連結を、XBridge BEH C18 カラム(4.6x250 mm、300Å,5μm) (215nm、1mL/分、30℃、緩衝液A 0.1% TFA含有水、緩衝液B0.1% TFA含有CH₃CN/水 4/1,30分にわたって0−100% B)上でRP−HPLCによりモニターする。このためには、反応媒体のアリコート(2μl)を、10%水性TFAにより酸性化し、Et₂Oにより抽出し、分析前にMPAAを除去する。

溶液中のペプチド13 Ac-GFGQGFGG-CHHLEPGG-SEAを、該方法で入手する。

図9a及び9bは、それぞれ、ペプチド13のクロマトグラム及び質量スペクトルを表す。

−工程2 反応後4時間35分で、ペプチド6 H-CILKEPVHGA-NH₂(11.06mg、8.1μモル)を、反応媒体に固体形で添加する。反応を37℃、不活性雰囲気下において行う。
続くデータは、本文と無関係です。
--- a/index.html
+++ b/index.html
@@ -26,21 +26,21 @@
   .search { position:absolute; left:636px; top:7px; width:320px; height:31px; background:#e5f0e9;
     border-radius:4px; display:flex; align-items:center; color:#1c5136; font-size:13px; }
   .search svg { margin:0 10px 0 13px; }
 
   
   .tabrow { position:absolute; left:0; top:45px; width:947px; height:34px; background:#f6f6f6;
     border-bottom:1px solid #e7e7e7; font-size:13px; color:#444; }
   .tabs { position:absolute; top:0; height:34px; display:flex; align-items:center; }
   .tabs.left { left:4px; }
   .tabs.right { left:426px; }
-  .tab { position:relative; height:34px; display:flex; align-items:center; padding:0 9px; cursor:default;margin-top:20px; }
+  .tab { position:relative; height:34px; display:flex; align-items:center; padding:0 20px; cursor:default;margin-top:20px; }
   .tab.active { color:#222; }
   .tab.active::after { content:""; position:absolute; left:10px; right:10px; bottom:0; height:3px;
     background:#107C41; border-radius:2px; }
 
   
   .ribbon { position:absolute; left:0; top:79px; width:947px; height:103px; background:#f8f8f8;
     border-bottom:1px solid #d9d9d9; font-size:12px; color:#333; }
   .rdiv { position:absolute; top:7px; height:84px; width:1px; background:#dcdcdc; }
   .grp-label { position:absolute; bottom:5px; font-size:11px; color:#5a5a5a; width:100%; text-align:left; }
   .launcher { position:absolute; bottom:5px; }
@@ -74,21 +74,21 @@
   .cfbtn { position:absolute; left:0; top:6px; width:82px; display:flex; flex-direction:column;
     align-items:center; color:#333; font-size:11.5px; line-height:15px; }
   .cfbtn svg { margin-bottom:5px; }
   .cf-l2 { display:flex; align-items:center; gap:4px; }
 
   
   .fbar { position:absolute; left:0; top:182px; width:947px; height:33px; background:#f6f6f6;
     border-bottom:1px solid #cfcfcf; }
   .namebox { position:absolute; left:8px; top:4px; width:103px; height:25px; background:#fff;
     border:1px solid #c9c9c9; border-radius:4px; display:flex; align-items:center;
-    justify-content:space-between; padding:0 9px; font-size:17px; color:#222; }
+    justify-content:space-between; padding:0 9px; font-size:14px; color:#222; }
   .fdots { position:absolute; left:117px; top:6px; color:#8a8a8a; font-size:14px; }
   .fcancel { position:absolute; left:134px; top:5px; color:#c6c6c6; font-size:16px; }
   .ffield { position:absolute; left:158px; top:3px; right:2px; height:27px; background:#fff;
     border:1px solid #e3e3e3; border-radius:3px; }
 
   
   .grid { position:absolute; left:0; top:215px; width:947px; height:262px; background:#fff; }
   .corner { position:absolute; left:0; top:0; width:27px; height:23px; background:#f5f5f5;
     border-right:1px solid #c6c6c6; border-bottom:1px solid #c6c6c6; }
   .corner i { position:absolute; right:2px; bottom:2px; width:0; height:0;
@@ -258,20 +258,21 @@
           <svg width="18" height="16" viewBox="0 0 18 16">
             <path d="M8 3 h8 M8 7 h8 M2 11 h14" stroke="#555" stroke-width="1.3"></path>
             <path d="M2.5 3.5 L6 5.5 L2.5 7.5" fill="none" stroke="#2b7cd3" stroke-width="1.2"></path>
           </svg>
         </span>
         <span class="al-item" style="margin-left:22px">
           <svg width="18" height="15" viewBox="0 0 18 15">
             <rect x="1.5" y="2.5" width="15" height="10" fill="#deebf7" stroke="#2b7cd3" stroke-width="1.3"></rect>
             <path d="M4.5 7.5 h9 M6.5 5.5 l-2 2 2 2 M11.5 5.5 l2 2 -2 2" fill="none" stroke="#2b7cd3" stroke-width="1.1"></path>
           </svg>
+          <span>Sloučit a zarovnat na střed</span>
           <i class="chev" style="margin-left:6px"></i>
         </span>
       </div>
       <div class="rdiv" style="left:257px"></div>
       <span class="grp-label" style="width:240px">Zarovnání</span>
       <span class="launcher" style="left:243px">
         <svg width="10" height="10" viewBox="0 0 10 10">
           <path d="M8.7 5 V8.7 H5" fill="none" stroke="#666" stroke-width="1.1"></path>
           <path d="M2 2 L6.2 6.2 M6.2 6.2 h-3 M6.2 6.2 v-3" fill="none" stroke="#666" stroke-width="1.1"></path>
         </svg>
ライゲーション反応を、XBridge BEH C18 カラム(4.6 x 250 mm、300 Å, 5 μm) (215 nm、1 mL/分、30℃、緩衝液A 0.1% TFA含有水、緩衝液B0.1% TFA含有CH₃CN/水 4/1,30分間で0−100% B)上でRP−HPLCによりモニターする。このために、反応媒体のアリコート(2μl)を、10%水性TFAにより酸性化し、Et₂Oにより抽出し、分析の前、MPAAを除去する。
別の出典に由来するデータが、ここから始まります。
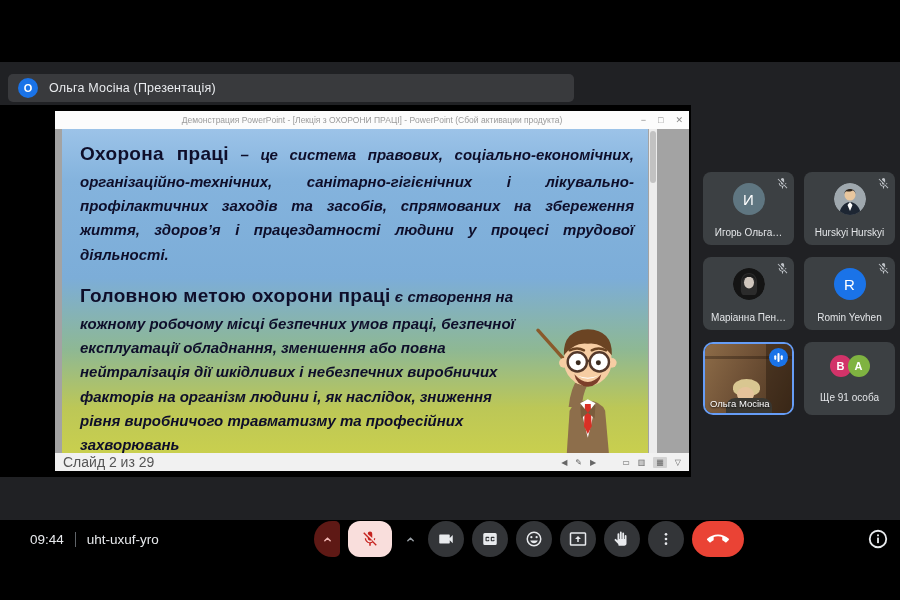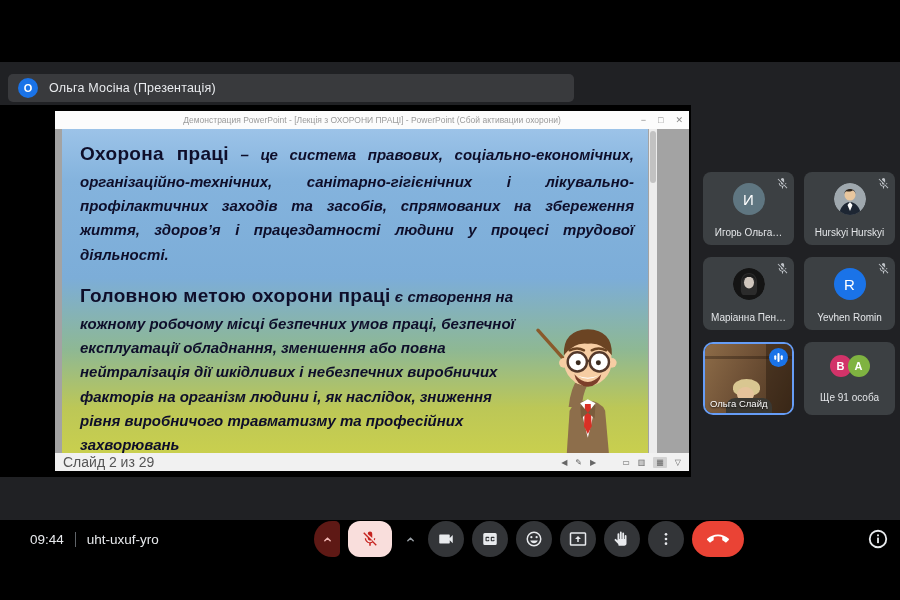--- a/index.html
+++ b/index.html
@@ -91,21 +91,21 @@
 <div class="meet-app">
 
   <div class="presenter-bar">
     <div class="p-avatar">О</div>
     <div class="p-label">Ольга Мосіна (Презентація)</div>
   </div>
 
   <div class="stage">
     <div class="ppt">
       <div class="ppt-titlebar">
-        <div class="ppt-title">Демонстрация PowerPoint - [Лекція з ОХОРОНИ ПРАЦІ] - PowerPoint (Сбой активации охорони)</div>
+        <div class="ppt-title">Демонстрация PowerPoint - [Лекція з ОХОРОНИ ПРАЦІ] - PowerPoint (Сбой активации продукта)</div>
         <div class="ppt-controls">
           <span>−</span>
           <span>□</span>
           <span>✕</span>
         </div>
       </div>
 
       <div class="ppt-content">
         <div class="slide">
           <p class="s-p1"><span class="s-head">Охорона праці</span><span> – це система правових, соціально-економічних, організаційно-технічних, санітарно-гігієнічних і лікувально-профілактичних заходів та засобів, спрямованих на збереження життя, здоров’я і працездатності людини у процесі трудової діяльності.</span></p>
@@ -199,37 +199,37 @@
           </svg>
       </div>
       <div class="nm">Маріанна Пен…</div>
     </div>
 
     <div class="tile">
       <svg class="micoff" viewBox="0 0 24 24" fill="#bdc1c6">
         <path d="M15 10.6V5a3 3 0 0 0-6 0v.2l6 5.4zM19 11h-1.7c0 .6-.1 1.2-.3 1.7l1.3 1.2c.4-.9.7-1.9.7-2.9zM4.3 3 3 4.3l6 6V11a3 3 0 0 0 4.7 2.5l1.5 1.4A5 5 0 0 1 6.7 11H5c0 3.4 2.6 6.2 6 6.7V21h2v-3.3c.9-.1 1.7-.4 2.5-.9l4.2 4.2 1.3-1.3z"></path>
         </svg>
       <div class="av" style="background:#1a73e8;">R</div>
-      <div class="nm">Yevhen Romin</div>
+      <div class="nm">Romin Yevhen</div>
     </div>
 
     <div class="tile video">
       <div class="video-bg"></div>
       <div class="v-furn"></div>
       <div class="v-shelf"></div>
       <div class="v-hair"></div>
       <div class="v-face"></div>
       <div class="v-body"></div>
       <svg class="v-badge" viewBox="0 0 24 24">
         <circle cx="12" cy="12" r="12" fill="#1a73e8"></circle>
         <rect x="6.6" y="9" width="2.6" height="6" rx="1.3" fill="#fff"></rect>
         <rect x="10.7" y="6.2" width="2.6" height="11.6" rx="1.3" fill="#fff"></rect>
         <rect x="14.8" y="9" width="2.6" height="6" rx="1.3" fill="#fff"></rect>
         </svg>
-      <div class="v-name">Ольга Слайд</div>
+      <div class="v-name">Ольга Мосіна</div>
     </div>
 
     <div class="tile">
       <div class="group-avs">
         <div class="g-av b">В</div>
         <div class="g-av a">А</div>
       </div>
       <div class="nm low">Ще 91 особа</div>
     </div>
   </div>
反応完結後、反応媒体を水(4ml)により希釈し、そして10%水性TFA(1ml)を添加する。Et₂O(4×4ml)による4回の抽出の後、水性相をにアルゴンを吹き込むことにより、2分間、脱気する。ヌクレオシルC18カラム、120Å、5μm(215 nm、1 mL/分、30℃、 緩衝液A 0.1% TFA含有水、緩衝液B 0.1% TFA含有CH₃CN/水 4/1,30分で0−100%B)上でのRP−HPLCによる精製の後、6mg(36%)のペプチド14 Ac-GFGQGFGG-CHHLEPGG-CILKEPVHGA-NH₂を得る。

図10a及び10bは、それぞれ、精製前の、化合物14のクロマトグラム及び質量スペクトルを表す。

図11a及び11bは、それぞれ、精製後の、化合物14のクロマトグラム及び質量スペクトルを表す。